Tuesday, May 10, 2016

Before and After the Insane Fort McMurray Fire, From 350 Miles Above Earth

Last week, a firestorm leveled the northern Canadian city of Fort McMurray. It still burns, under a cloud of smoke and ash that hide how much it has destroyed. But only from the naked eye. Satellites equipped with infrared cameras have peered through the black cloud to reveal a charred Fort McMurray.
The images in the above gallery come from a pair of satellites operated by DigitalGlobe, a remote sensing company. Called WorldView 2 and 3, each looks at different swaths of the infrared spectrum, which allows them to see a dynamic picture of the devastation. This is not disaster porn. First responders use images like these to predict a fire’s movement, and plan their suppression efforts. And they provide those of us lucky enough to be far away from Fort McMurray a reminder of the dangers of a warming world.

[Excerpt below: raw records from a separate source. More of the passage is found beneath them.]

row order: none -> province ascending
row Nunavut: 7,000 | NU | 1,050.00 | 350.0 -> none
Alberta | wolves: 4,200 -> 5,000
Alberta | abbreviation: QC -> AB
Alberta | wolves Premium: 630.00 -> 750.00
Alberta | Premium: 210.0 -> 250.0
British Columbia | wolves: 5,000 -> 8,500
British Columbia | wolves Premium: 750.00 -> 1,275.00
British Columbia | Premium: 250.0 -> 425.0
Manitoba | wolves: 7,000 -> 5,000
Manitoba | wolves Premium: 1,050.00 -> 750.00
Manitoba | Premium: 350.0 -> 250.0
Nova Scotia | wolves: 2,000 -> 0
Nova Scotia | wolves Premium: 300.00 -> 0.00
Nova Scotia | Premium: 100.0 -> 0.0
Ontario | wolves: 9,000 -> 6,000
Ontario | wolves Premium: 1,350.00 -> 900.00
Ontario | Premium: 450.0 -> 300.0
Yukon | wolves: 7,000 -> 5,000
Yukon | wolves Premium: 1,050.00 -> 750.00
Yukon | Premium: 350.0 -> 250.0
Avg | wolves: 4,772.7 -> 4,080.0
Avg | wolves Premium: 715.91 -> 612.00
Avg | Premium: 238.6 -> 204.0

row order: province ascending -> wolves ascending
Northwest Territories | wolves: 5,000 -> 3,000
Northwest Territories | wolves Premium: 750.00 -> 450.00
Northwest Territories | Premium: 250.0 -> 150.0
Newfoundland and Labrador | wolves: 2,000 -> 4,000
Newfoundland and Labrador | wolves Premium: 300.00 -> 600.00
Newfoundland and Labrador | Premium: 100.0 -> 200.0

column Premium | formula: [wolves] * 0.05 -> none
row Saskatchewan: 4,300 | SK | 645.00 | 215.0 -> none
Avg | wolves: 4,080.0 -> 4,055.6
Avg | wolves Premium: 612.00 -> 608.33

Temperatures in Fort McMurray last week were close to 90˚F. In May. In Canada. Northern Canada. Fort McMurray is pretty far inland, but near the same latitude as Juneau, Alaska. That warm weather came off a pretty light snow year, which means the trees around the city were pretty dry. Add strong winds to the mix and you get, well, the situation playing out on these satellite images.
The WorldView-3 orbits at around 385 miles above the Earth’s surface. It is sun-synchronous, which means it is always in daylight. Its onboard camera has 16 different bands, one of which captures light in the short wave infrared spectrum. “As you move from visible light, to near infrared, to shortwave infrared, you are picking up sunlight reflected from the surface, but also the heat signature from planet itself,” says Kumar Navulur, DigitalGlobe’s senior director of strategic solutions. Essentially, the short wave infrared camera’s heat sensing ability lets it see the fire’s flicker through the cloud of smoke.

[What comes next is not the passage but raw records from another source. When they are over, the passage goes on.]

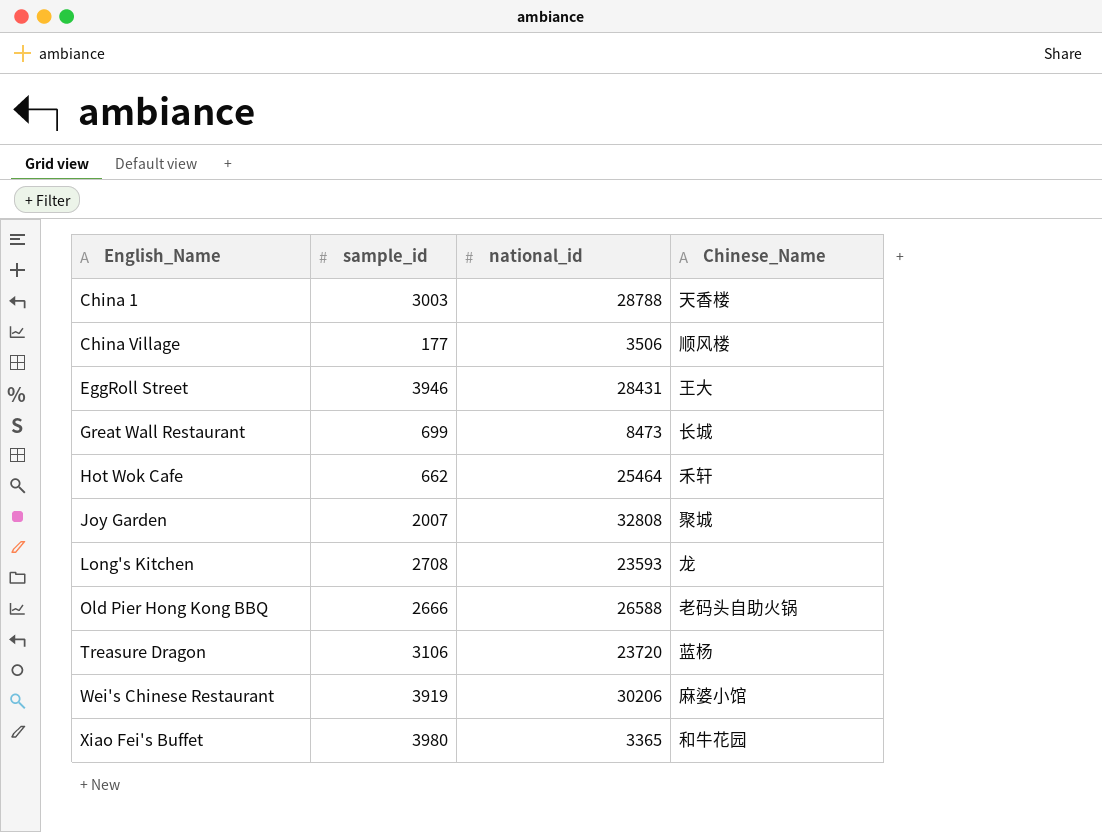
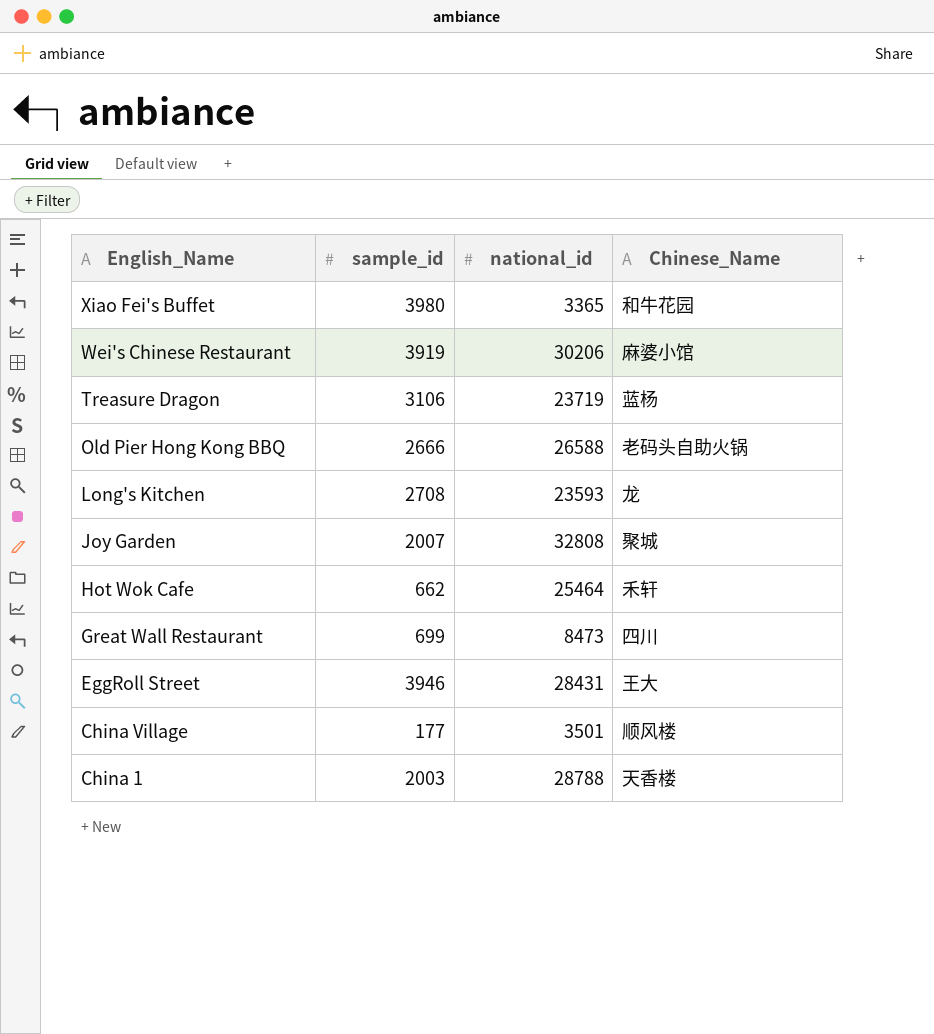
row order: English_Name ascending -> English_Name descending
Treasure Dragon | national_id: 23720 -> 23719
Great Wall Restaurant | Chinese_Name: 长城 -> 四川
China Village | national_id: 3506 -> 3501
China 1 | sample_id: 3003 -> 2003

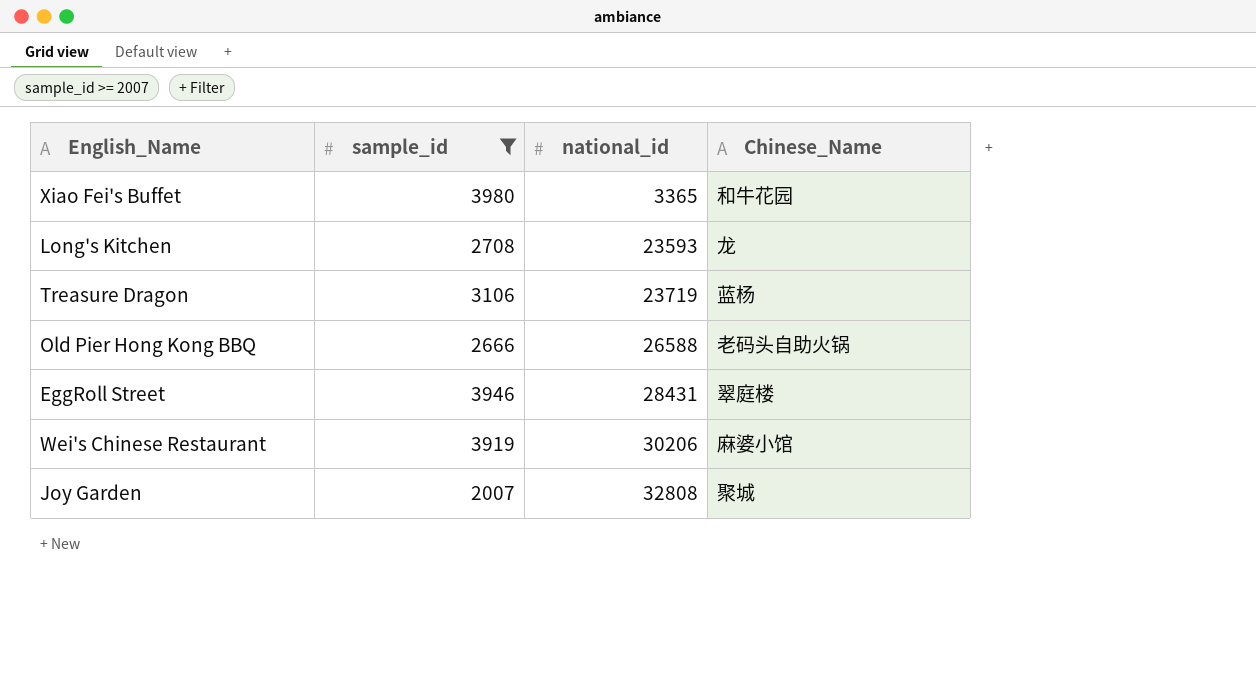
filter: none -> sample_id >= 2007
row order: English_Name descending -> national_id ascending
EggRoll Street | Chinese_Name: 王大 -> 翠庭楼

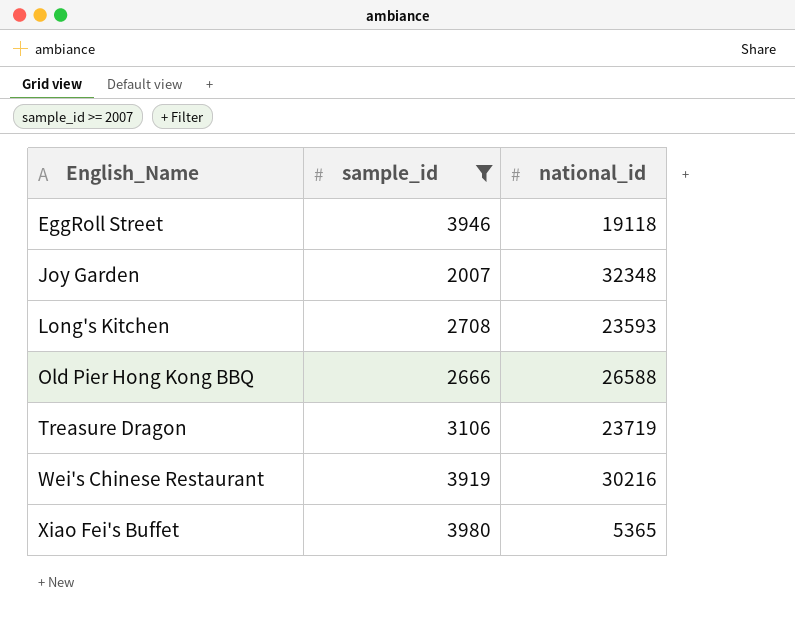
row order: national_id ascending -> English_Name ascending
column Chinese_Name | position: 4 -> none
EggRoll Street | national_id: 28431 -> 19118
Joy Garden | national_id: 32808 -> 32348
Wei's Chinese Restaurant | national_id: 30206 -> 30216
Xiao Fei's Buffet | national_id: 3365 -> 5365

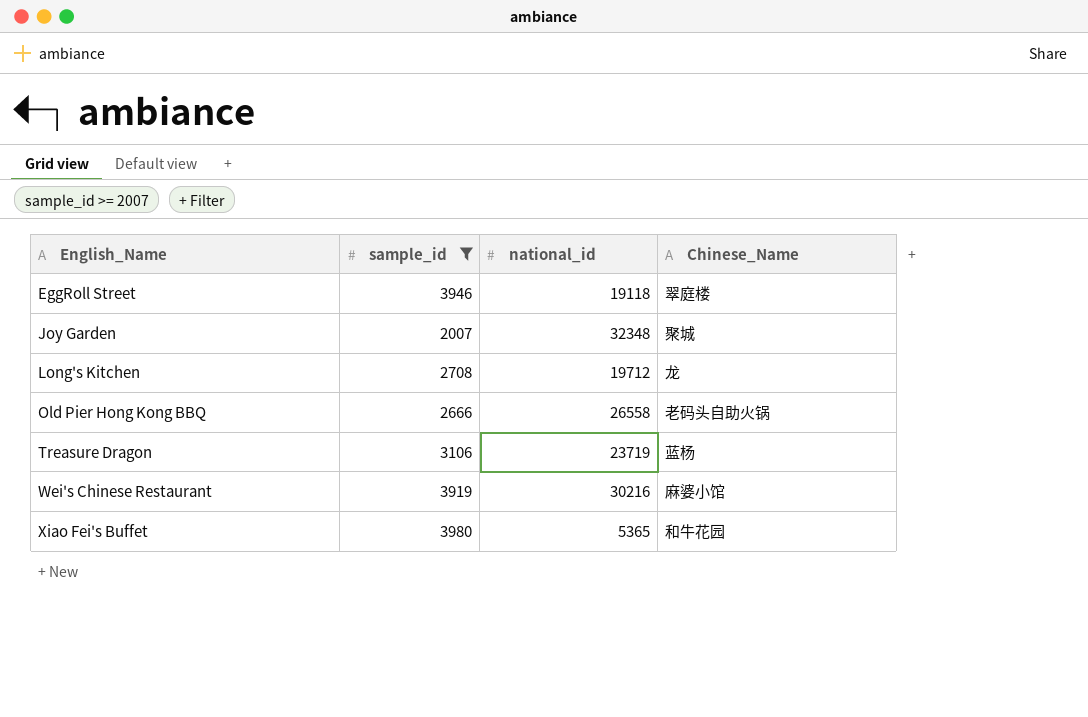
column Chinese_Name | position: none -> 4
Long's Kitchen | national_id: 23593 -> 19712
Old Pier Hong Kong BBQ | national_id: 26588 -> 26558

Another of DigitalGlobe’s satellites, the WorldView-2, also looked at the fire. Though it wasn’t able to peer through the smoke, it did allow DigitalGlobe’s technicians to create before and after images of the fire. Those technicians combine the infrared imagery with false color pictures of the landscape. Which leads to some weird color schemes. For instance, red is good, because it represents living forest. Burned areas are grey. “After a fire, all the chlorophyll in the trees is killed, so it has no color value,” says Navulur.

DigitalGlobe’s constellation of satellites collect over a million square miles of satellite imagery every day. In a year, that’s around 80 petabytes of data. They can fly over places like Fort McMurray once a day. “Once we collect the data, within about two hours it can be available online anywhere in the globe,” says Navulur.
Not just for first responders. DigitalGlobe’s clients include tech companies, governments, aid groups, oil and gas companies—virtually anyone with a desire to understand how the Earth works. Including other cities looking to protect themselves from the vagaries of the changing climate. “You want to prepare, react, recover,” says Navulur. Hotter, drier weather means longer fire seasons. Wetter, warmer winters means more flooding. Vigilance—aided by an all-seeing eye—is the best way to peer through the smoke of uncertainty for what is yet to come.